What is it about virginity anyway?

As painful as it is to wait in line at the beginning of your first semester to pick up your OneCard, at least the cheerful student volunteers sitting at the booth never have to tell you, “Sorry, you can’t have your uPass until I see your hymen.”

Western readers were shocked this week to hear that Egyptian MP Elhamy Agina wants women to pass a “virginity test” in order to continue attending university. Agina proposes that female students not be given student IDs until they can prove their purity. The sexism, ridiculousness, and disregard for basic human rights is obvious here.

And it’s tempting to denounce Egypt for perpetuating a culture of disrespect and violence against women — after all, despite the criminalization of the practice, it is estimated that 90 per cent of Egyptian women have been victim to some form of forced genital mutilation, in an effort to keep them pure, clean, and free of sexual desire — a practice Agina also supports. A woman’s virginity is viewed as a foundational identifying feature, and in Egypt, the term “Miss” directly signifies a woman who hasn’t had sex yet.

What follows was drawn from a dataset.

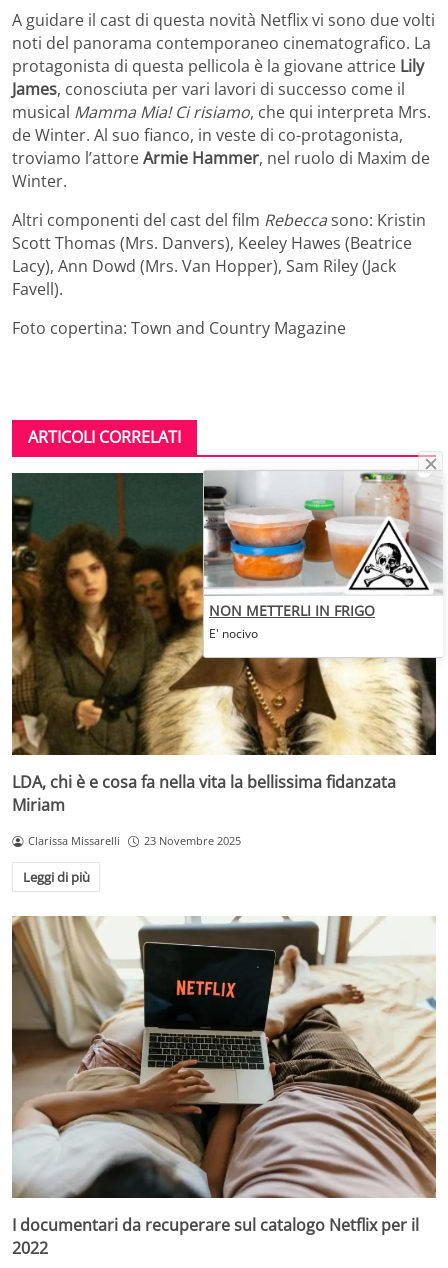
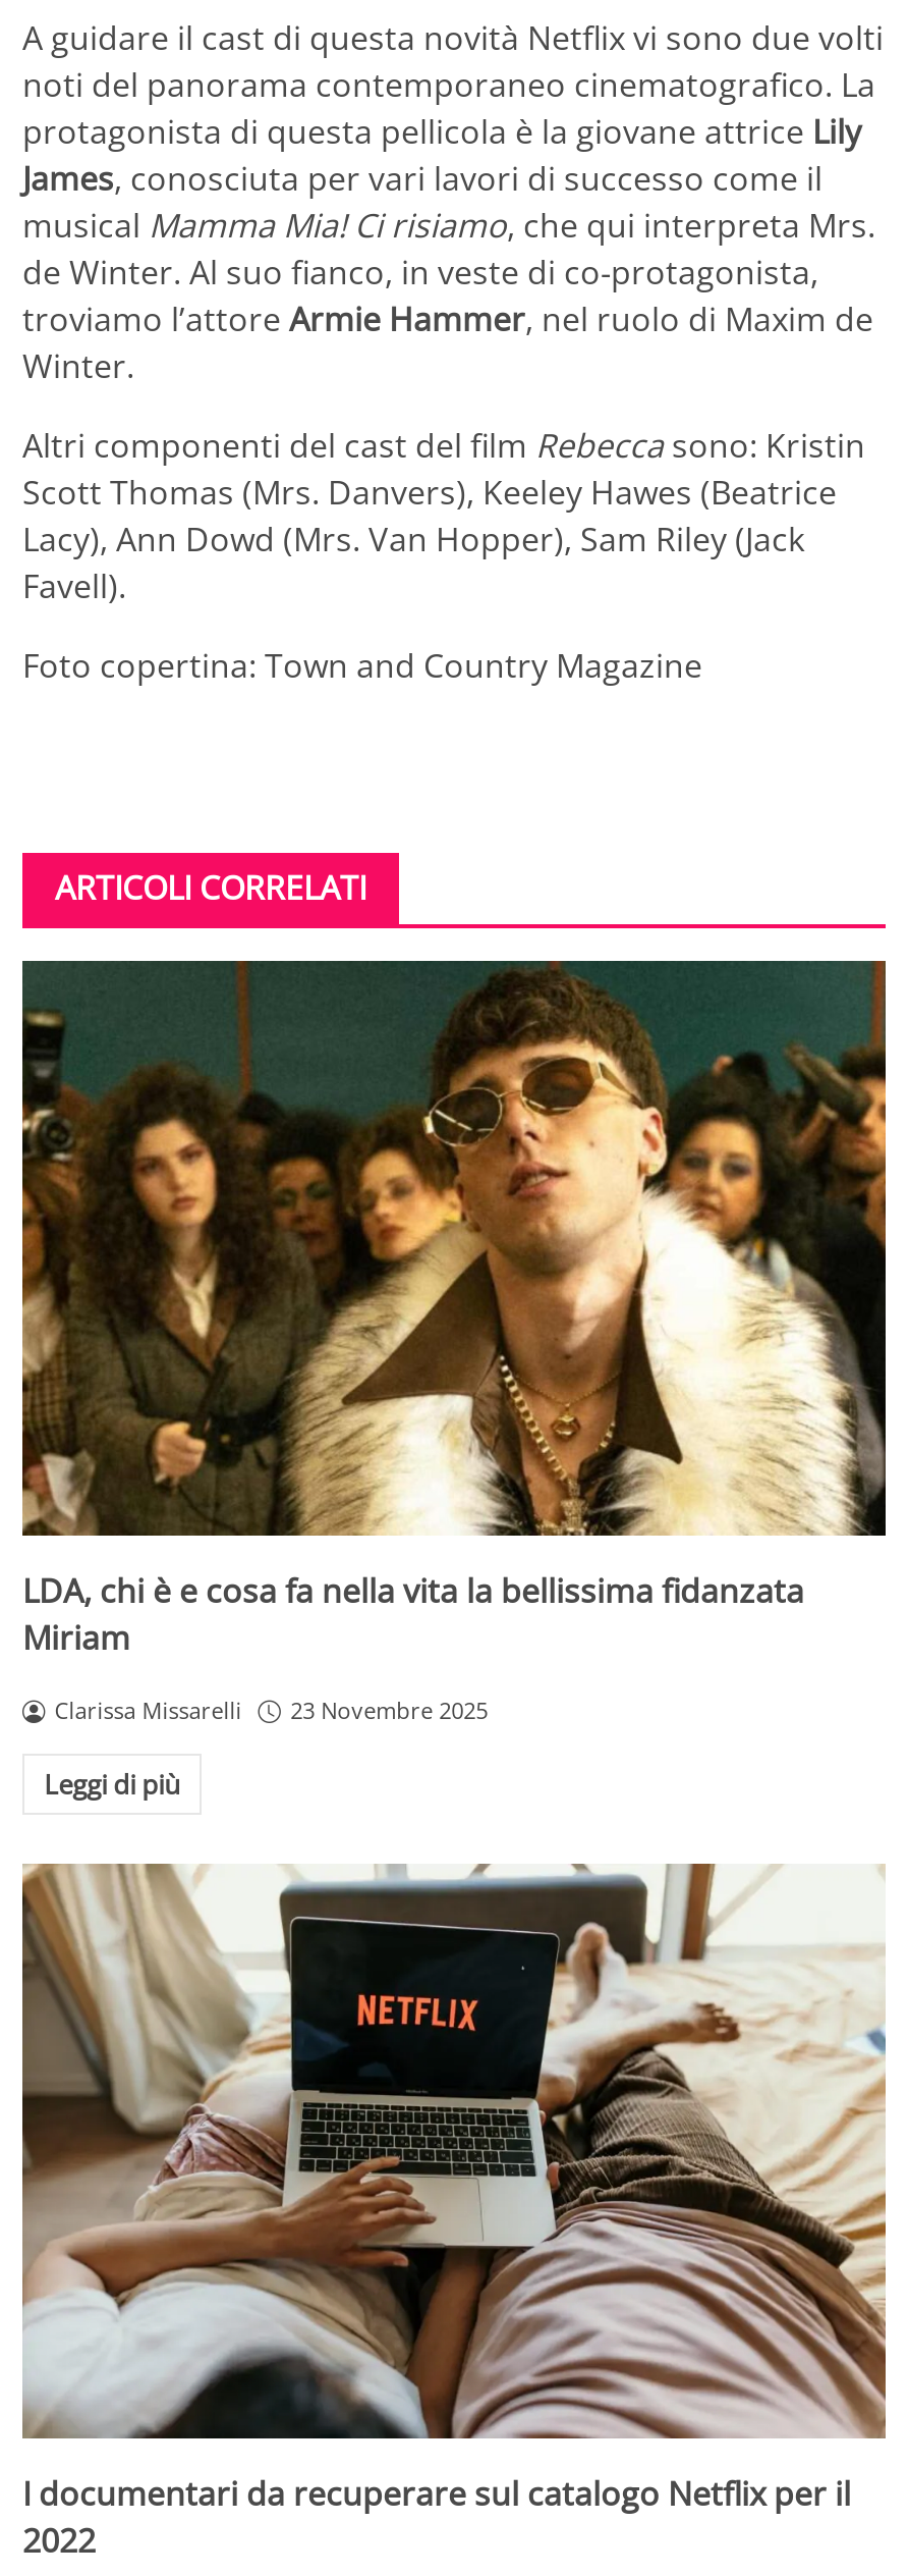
[202,458,443,659] [image] -> [411,924,898,1338] [image]
[209,601,375,642] NON METTERLI IN FRIGO | E' nocivo -> none

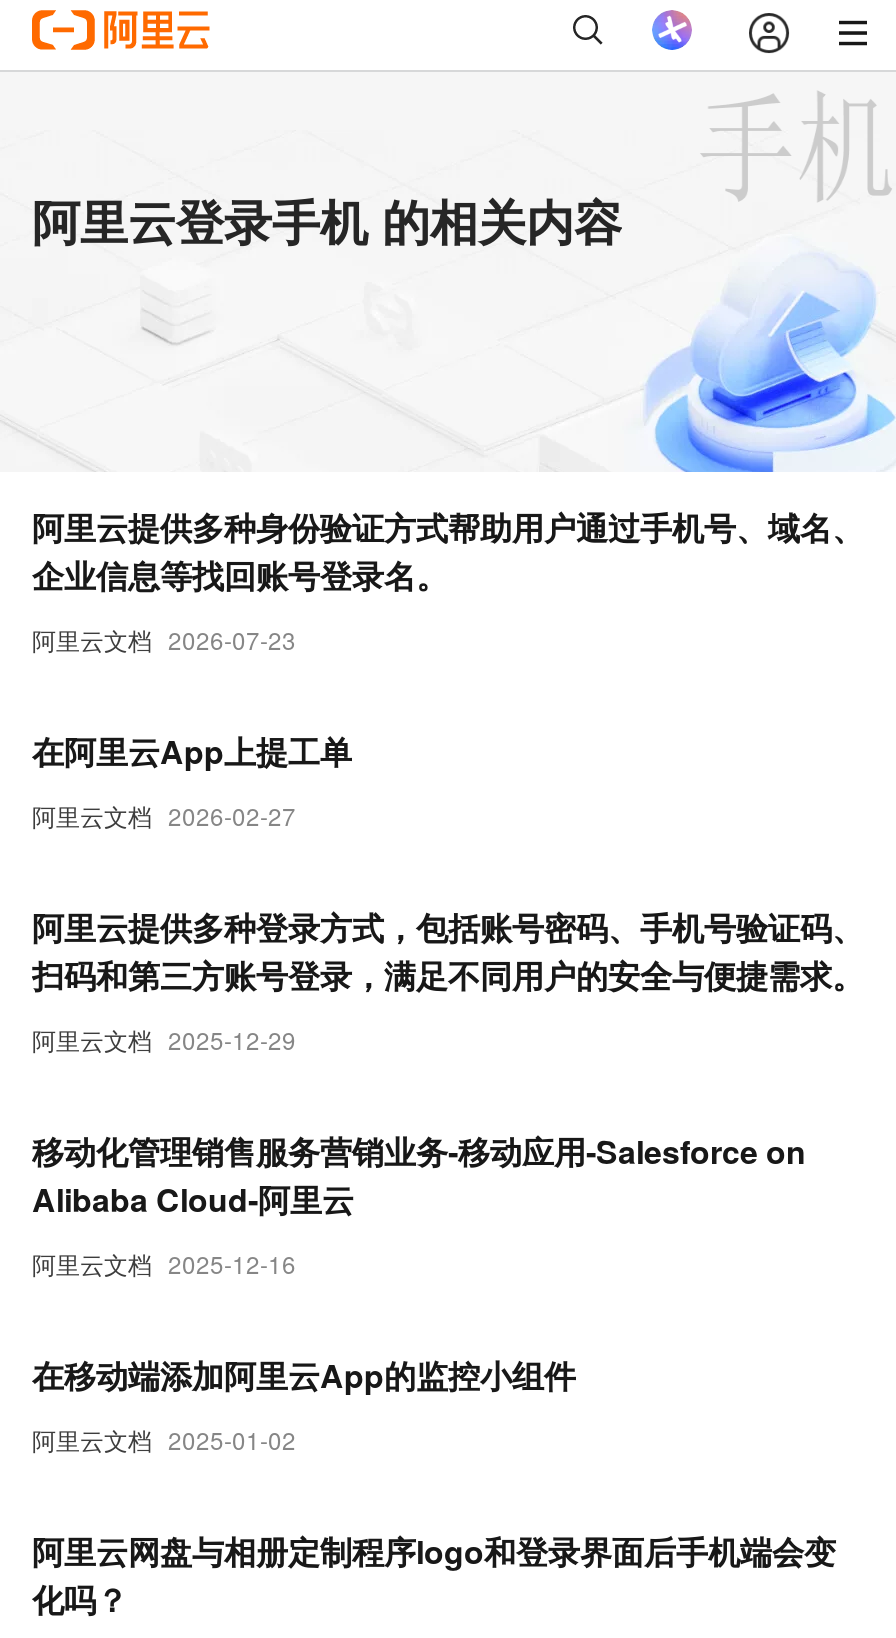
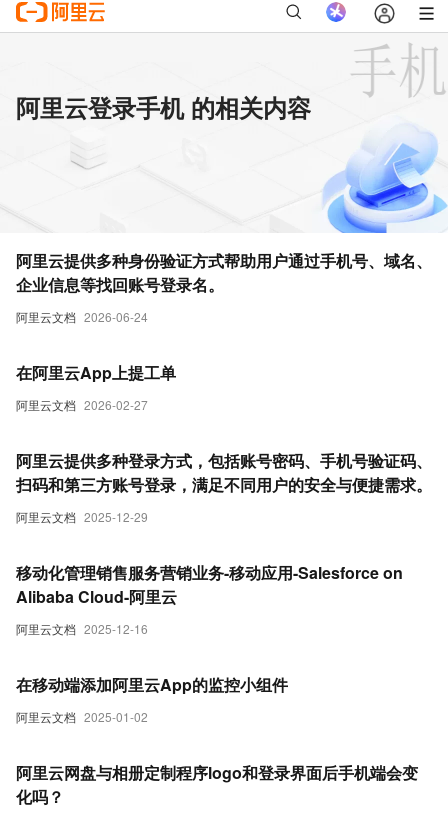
[32,622,296,656] 阿里云文档 2026-07-23 -> [16,308,148,325] 阿里云文档 2026-06-24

But this creepy preoccupation with female sexuality isn’t unique to “other countries” like Egypt. For starters, lots of Canadian men (and women) probably couldn’t tell you that virginity is essentially nothing more than a social construct — the hymen is vastly misunderstood as a barrier you magically break through, heterosexual sex isn’t the only sex that matters, and nothing about you has to fundamentally change when you “pop your cherry” (also a misnomer) — but they could surely give you 12 synonyms for slut.

Our culture may not endorse virginity exams, but it does endorse chastity balls for girls as young as six years old. Our politicians may not imply that women should be circumcised because their sexuality is dangerous, but we do employ judges like Robin Camp, who asked a rape victim why she “didn’t keep her knees closed.” We must be willing to acknowledge our own obsession with women’s sexuality, our own rape culture, our own propagation of messages that simultaneously tell women to be sexually desirable at all times, but abstain from sullying themselves with actual sex. We still live in a country whose parliament gets to legislate reproductive rights, and yet only 26 per cent of our parliamentarians are women. We must be wary of patting ourselves on the back for electing a government whose cabinet has gender parity, if that tooting of our own horns means that we ignore the real challenges our culture still presents to women’s equality.

In defence of his remarks, Agina said, “I did not make a demand, I made a suggestion. There’s a big difference between a demand and a suggestion.”

We’re surrounded by these “suggestions.” Parents “suggest” that their daughters guard their virginities by buying them promise rings at an increasingly early age. The media “suggests” to women that they be constantly conscious of their boobs, their butts, and their bellies — also at an increasingly early age. The idea that Agina’s proposal was merely a “suggestion” doesn’t excuse him, and it doesn’t excuse the way we – all around the world — define women by their sexuality, or hypothetical lack thereof.